> **EXERCISE**: Print each entry in full, word for word, with no pictures in the result.

> **PROVIDED DATA**:
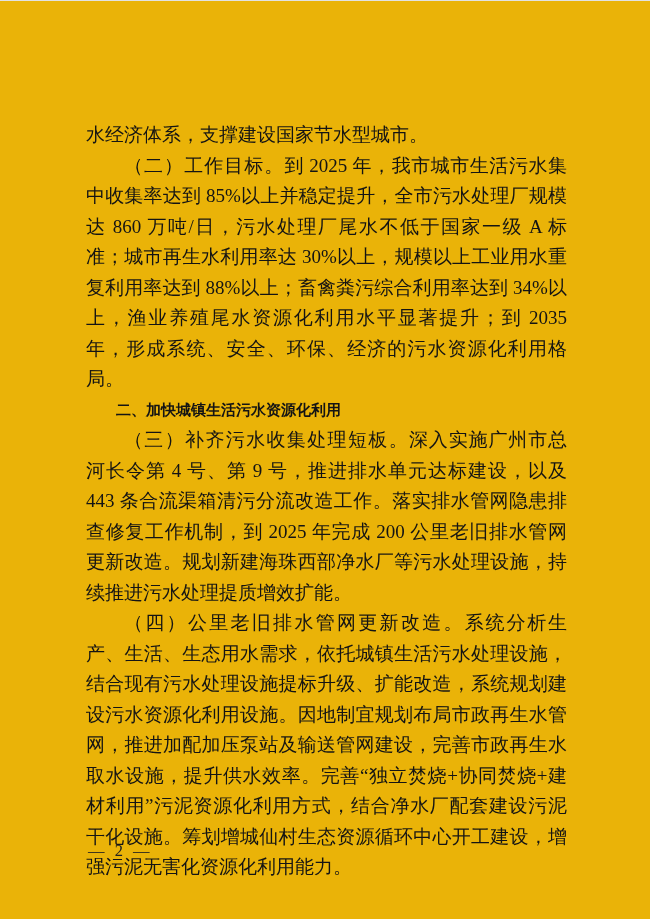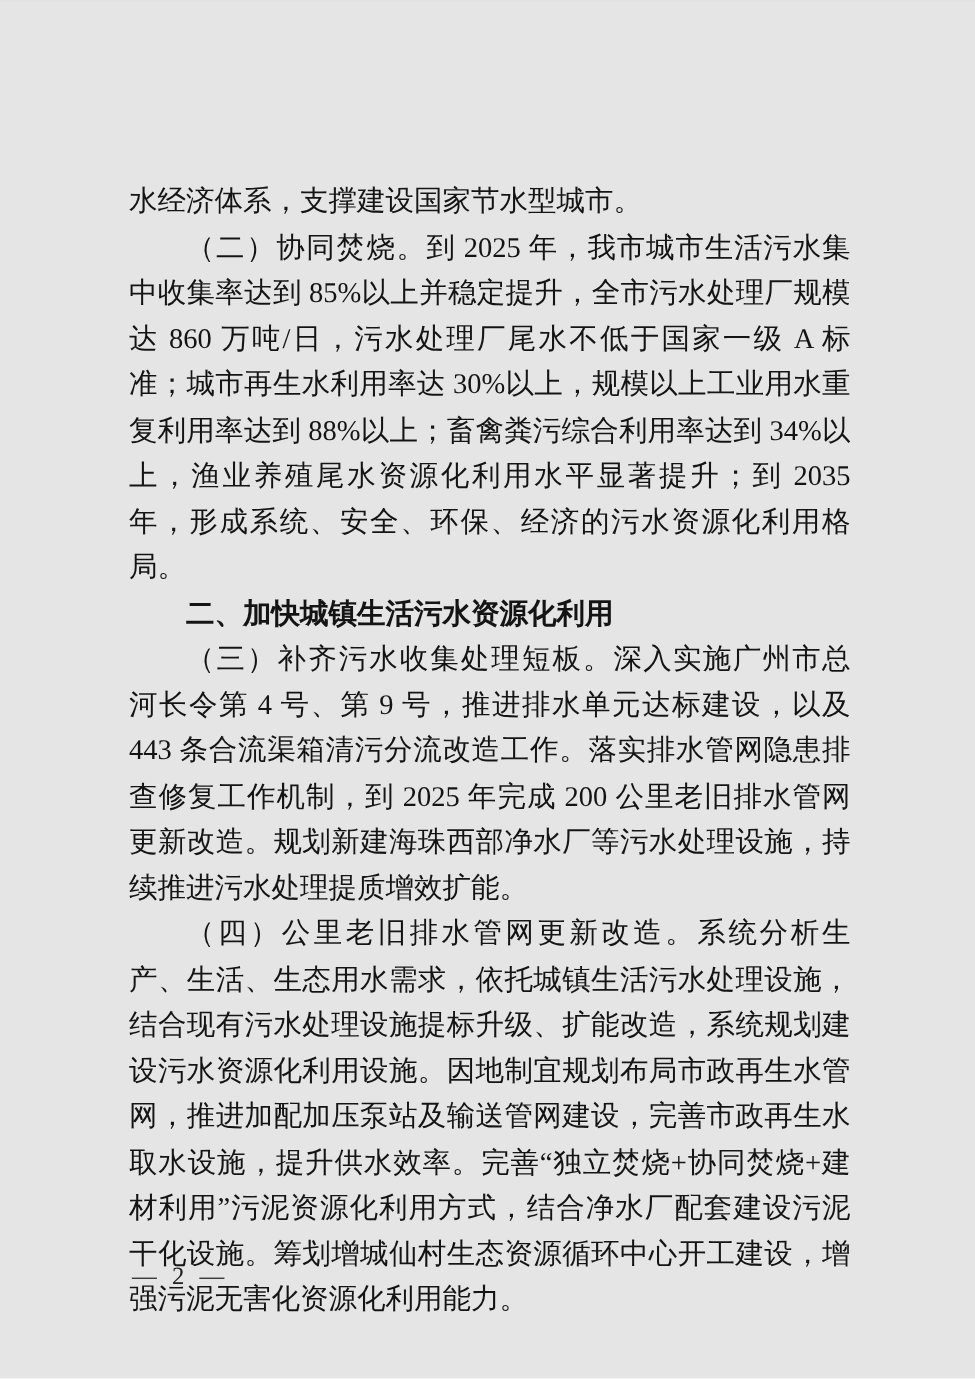--- a/index.html
+++ b/index.html
@@ -8,7 +8,7 @@
     position: relative;
     width: 650px;
     height: 919px;
-    background: #e5e5e5;
+    background: #eab308;
     overflow: hidden;
     color: #141414;
     font-family: "Liberation Serif", "DejaVu Serif", serif;

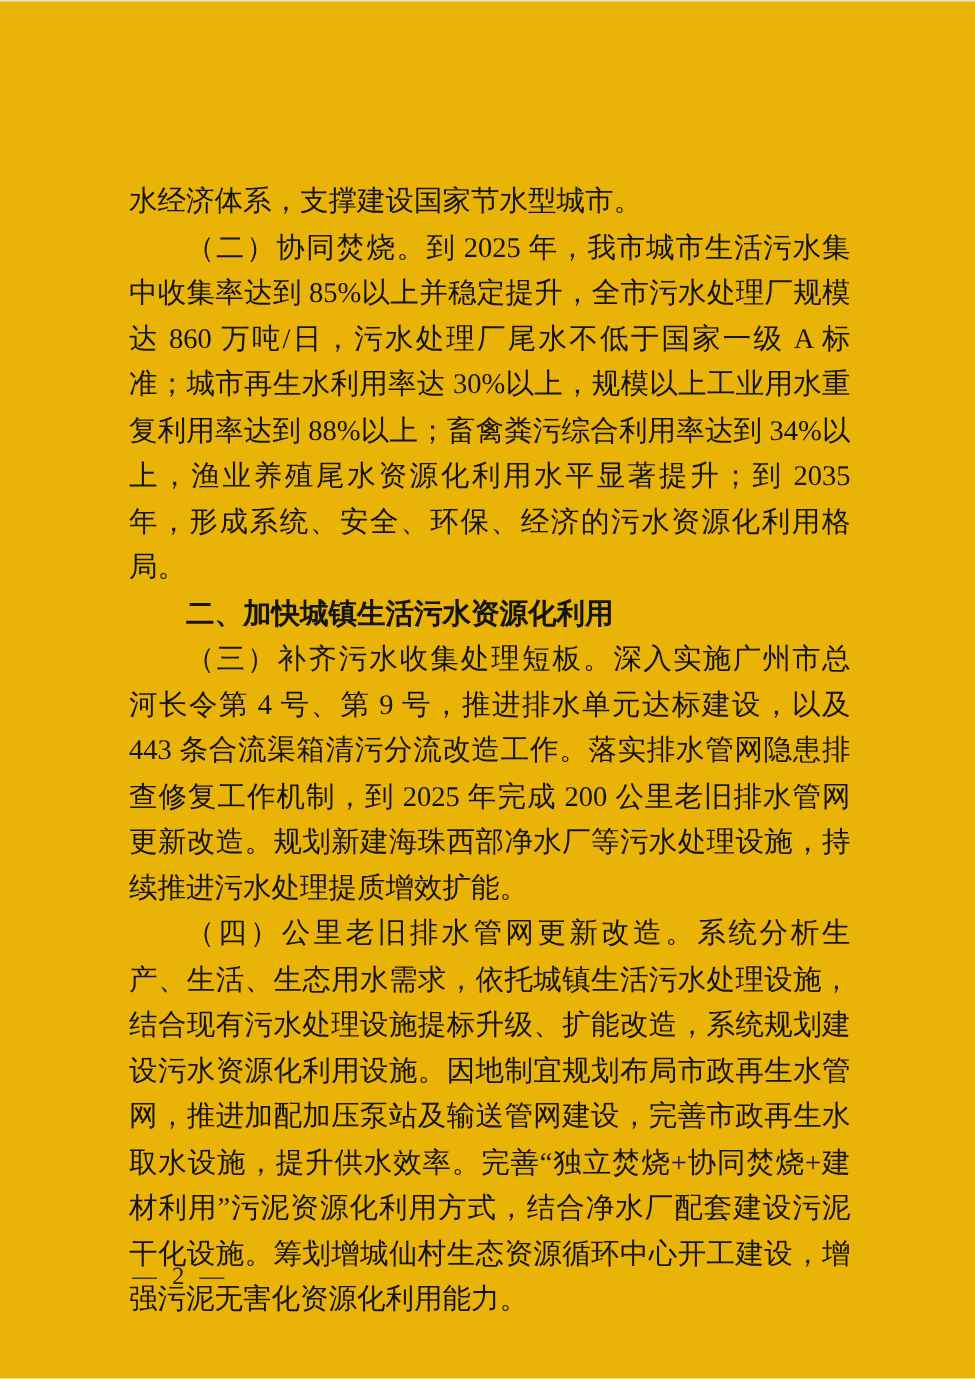--- a/index.html
+++ b/index.html
@@ -55,7 +55,7 @@
 
     <p class="para-cont">水经济体系，支撑建设国家节水型城市。</p>
 
-    <p class="para"><span class="lead-kai">（二）协同焚烧。</span><span>到 2025 年，我市城市生活污水集中收集率达到 85%以上并稳定提升，全市污水处理厂规模达 860 万吨/日，污水处理厂尾水不低于国家一级 A 标准；城市再生水利用率达 30%以上，规模以上工业用水重复利用率达到 88%以上；畜禽粪污综合利用率达到 34%以上，渔业养殖尾水资源化利用水平显著提升；到 2035 年，形成系统、安全、环保、经济的污水资源化利用格局。</span></p>
+    <p class="para"><span class="lead-kai">（二）工作目标。</span><span>到 2025 年，我市城市生活污水集中收集率达到 85%以上并稳定提升，全市污水处理厂规模达 860 万吨/日，污水处理厂尾水不低于国家一级 A 标准；城市再生水利用率达 30%以上，规模以上工业用水重复利用率达到 88%以上；畜禽粪污综合利用率达到 34%以上，渔业养殖尾水资源化利用水平显著提升；到 2035 年，形成系统、安全、环保、经济的污水资源化利用格局。</span></p>
 
     <h2 class="section-heading">二、加快城镇生活污水资源化利用</h2>
 

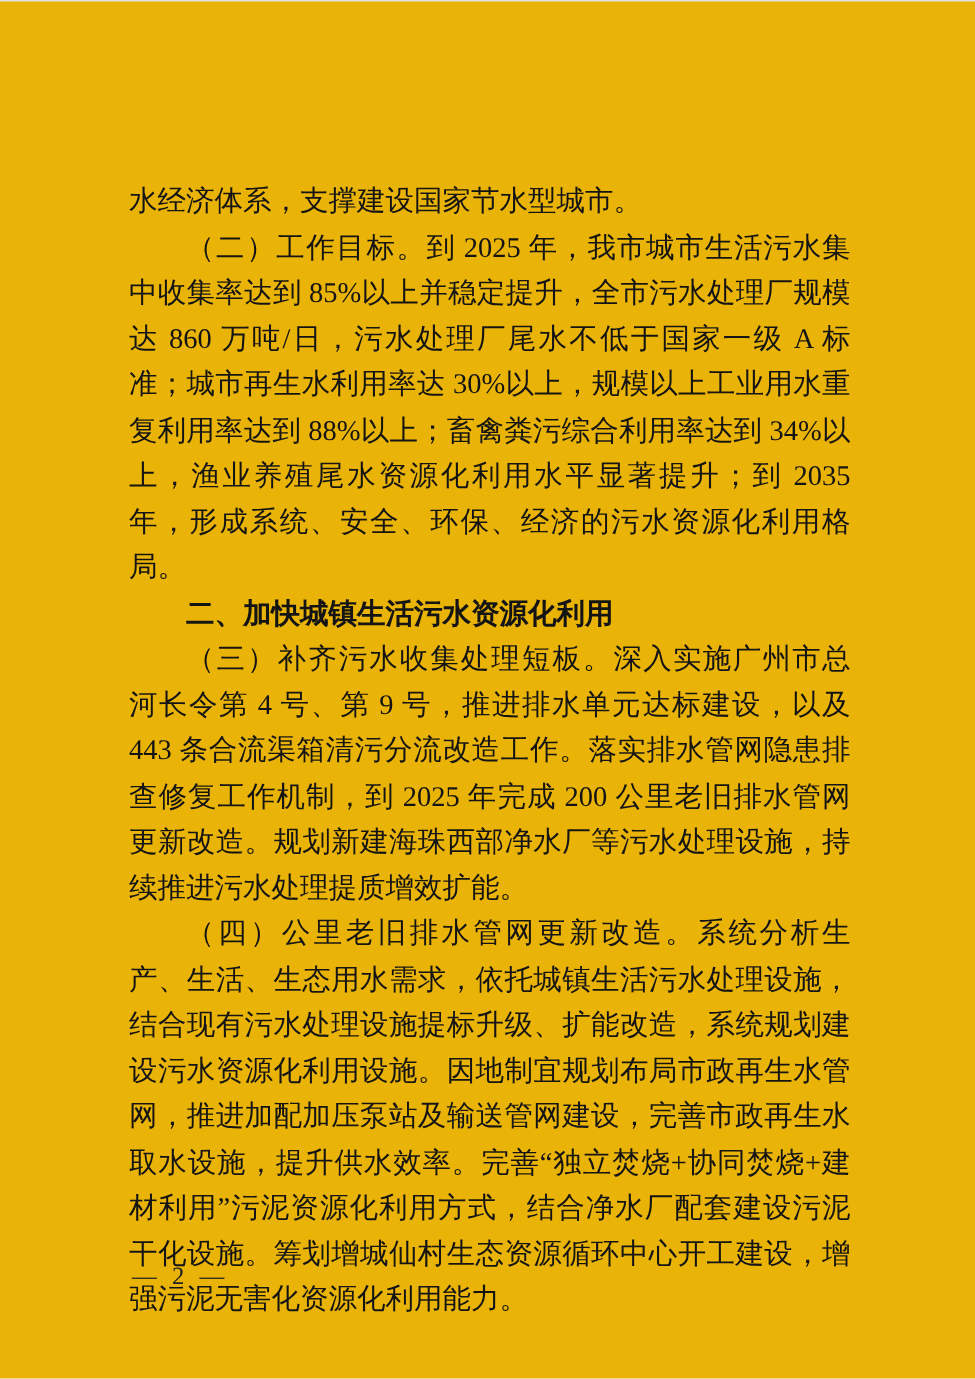--- a/index.html
+++ b/index.html
@@ -30,7 +30,7 @@
   .section-heading {
     font-family: "Liberation Sans", "DejaVu Sans", sans-serif;
     font-weight: 700;
-    font-size: 19px;
+    font-size: 15px;
     line-height: 30.5px;
     text-indent: 2em;
     text-align: left;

> **ANSWER TO THIS EXERCISE**:
--- a/index.html
+++ b/index.html
@@ -8,7 +8,7 @@
     position: relative;
     width: 650px;
     height: 919px;
-    background: #e5e5e5;
+    background: #eab308;
     overflow: hidden;
     color: #141414;
     font-family: "Liberation Serif", "DejaVu Serif", serif;

--- a/index.html
+++ b/index.html
@@ -55,7 +55,7 @@
 
     <p class="para-cont">水经济体系，支撑建设国家节水型城市。</p>
 
-    <p class="para"><span class="lead-kai">（二）协同焚烧。</span><span>到 2025 年，我市城市生活污水集中收集率达到 85%以上并稳定提升，全市污水处理厂规模达 860 万吨/日，污水处理厂尾水不低于国家一级 A 标准；城市再生水利用率达 30%以上，规模以上工业用水重复利用率达到 88%以上；畜禽粪污综合利用率达到 34%以上，渔业养殖尾水资源化利用水平显著提升；到 2035 年，形成系统、安全、环保、经济的污水资源化利用格局。</span></p>
+    <p class="para"><span class="lead-kai">（二）工作目标。</span><span>到 2025 年，我市城市生活污水集中收集率达到 85%以上并稳定提升，全市污水处理厂规模达 860 万吨/日，污水处理厂尾水不低于国家一级 A 标准；城市再生水利用率达 30%以上，规模以上工业用水重复利用率达到 88%以上；畜禽粪污综合利用率达到 34%以上，渔业养殖尾水资源化利用水平显著提升；到 2035 年，形成系统、安全、环保、经济的污水资源化利用格局。</span></p>
 
     <h2 class="section-heading">二、加快城镇生活污水资源化利用</h2>
 

--- a/index.html
+++ b/index.html
@@ -30,7 +30,7 @@
   .section-heading {
     font-family: "Liberation Sans", "DejaVu Sans", sans-serif;
     font-weight: 700;
-    font-size: 19px;
+    font-size: 15px;
     line-height: 30.5px;
     text-indent: 2em;
     text-align: left;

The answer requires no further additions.